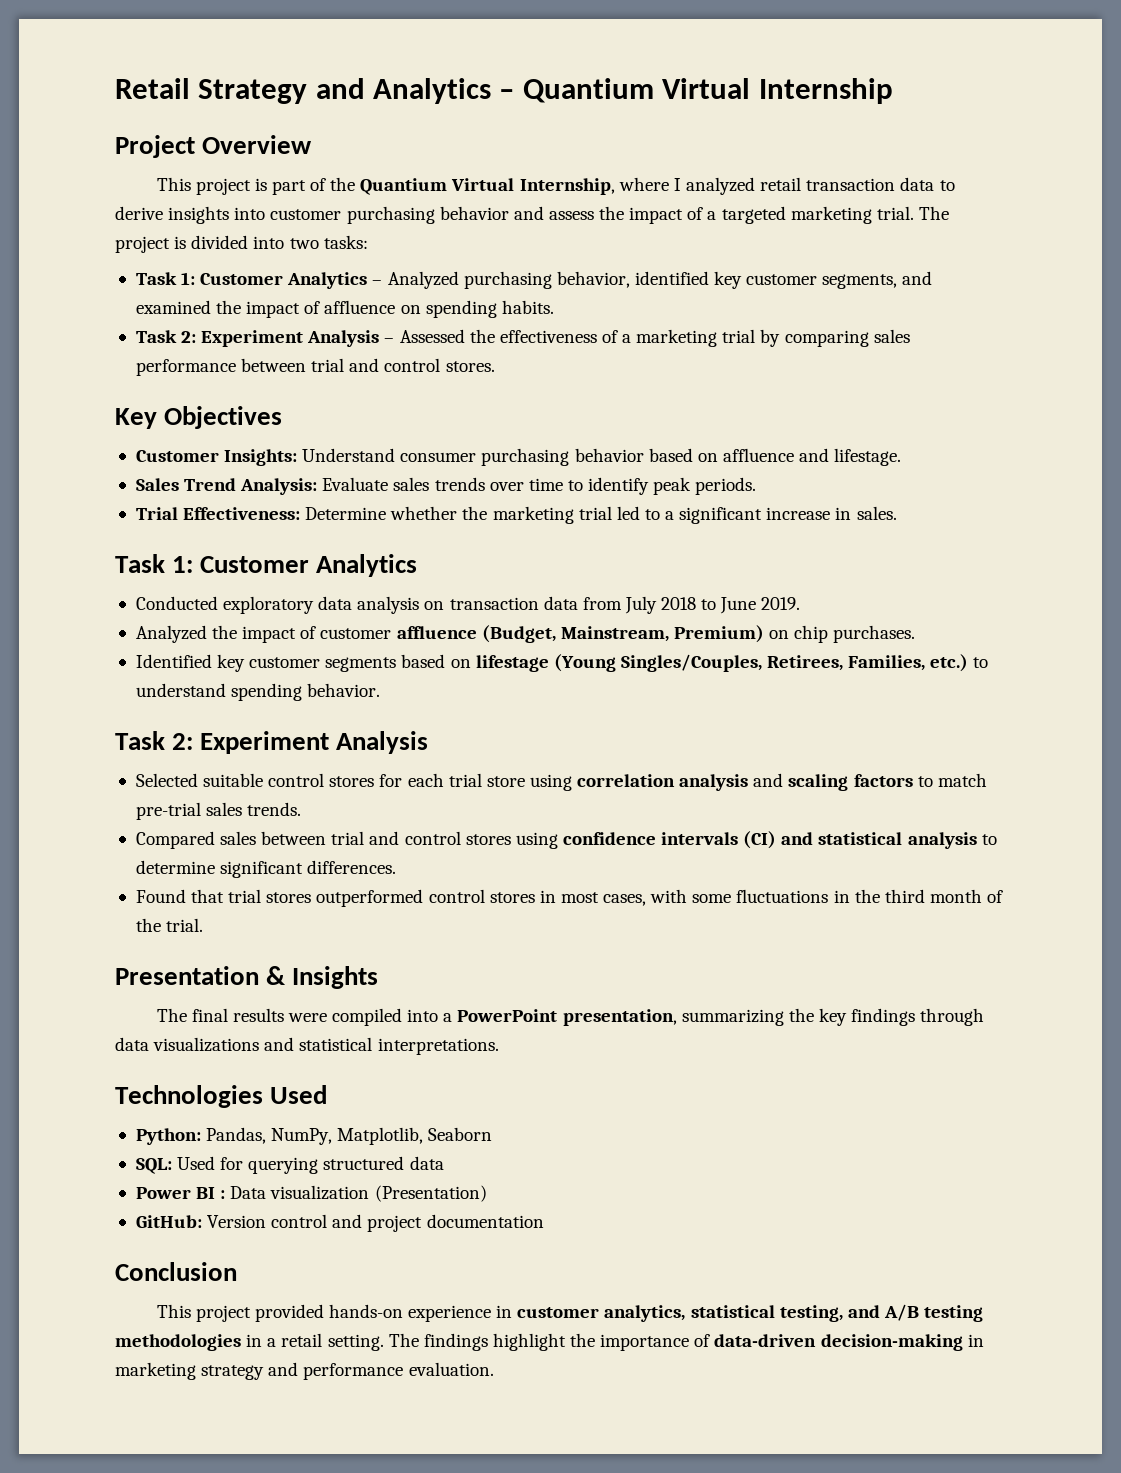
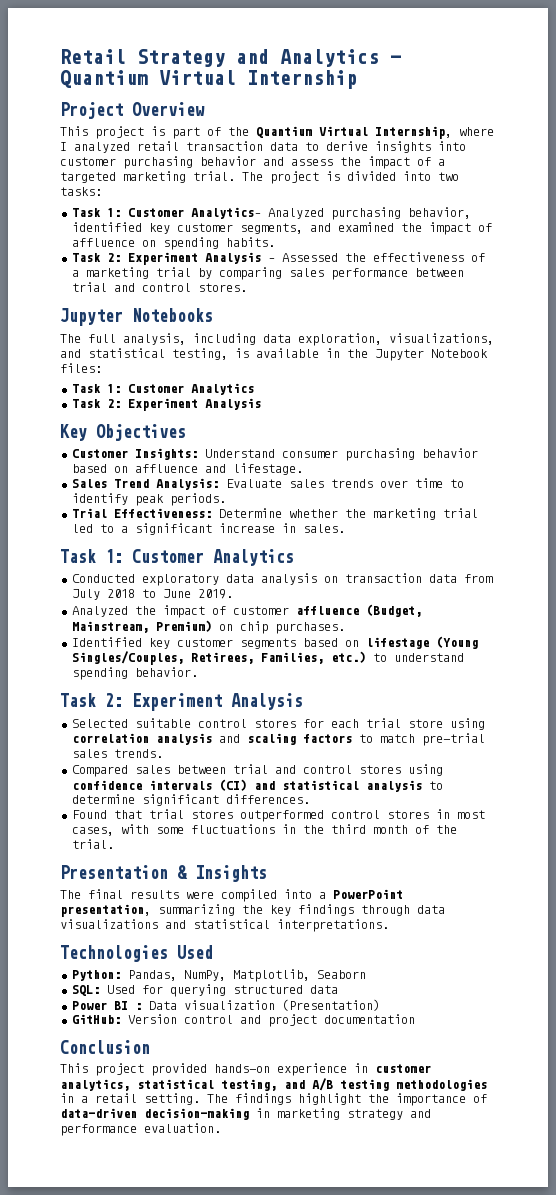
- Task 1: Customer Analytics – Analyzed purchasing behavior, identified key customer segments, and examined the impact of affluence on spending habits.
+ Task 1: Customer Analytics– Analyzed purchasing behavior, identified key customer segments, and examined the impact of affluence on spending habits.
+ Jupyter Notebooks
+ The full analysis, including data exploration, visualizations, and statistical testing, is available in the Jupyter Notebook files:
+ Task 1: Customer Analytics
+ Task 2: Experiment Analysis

* * * * * * *

Copy the data word for word. Pictures do not go in the copy.

• _Problem solution_
- Task 1: Customer Analytics – Analyzed purchasing behavior, identified key customer segments, and examined the impact of affluence on spending habits.
+ Task 1: Customer Analytics– Analyzed purchasing behavior, identified key customer segments, and examined the impact of affluence on spending habits.
+ Jupyter Notebooks
+ The full analysis, including data exploration, visualizations, and statistical testing, is available in the Jupyter Notebook files:
+ Task 1: Customer Analytics
+ Task 2: Experiment Analysis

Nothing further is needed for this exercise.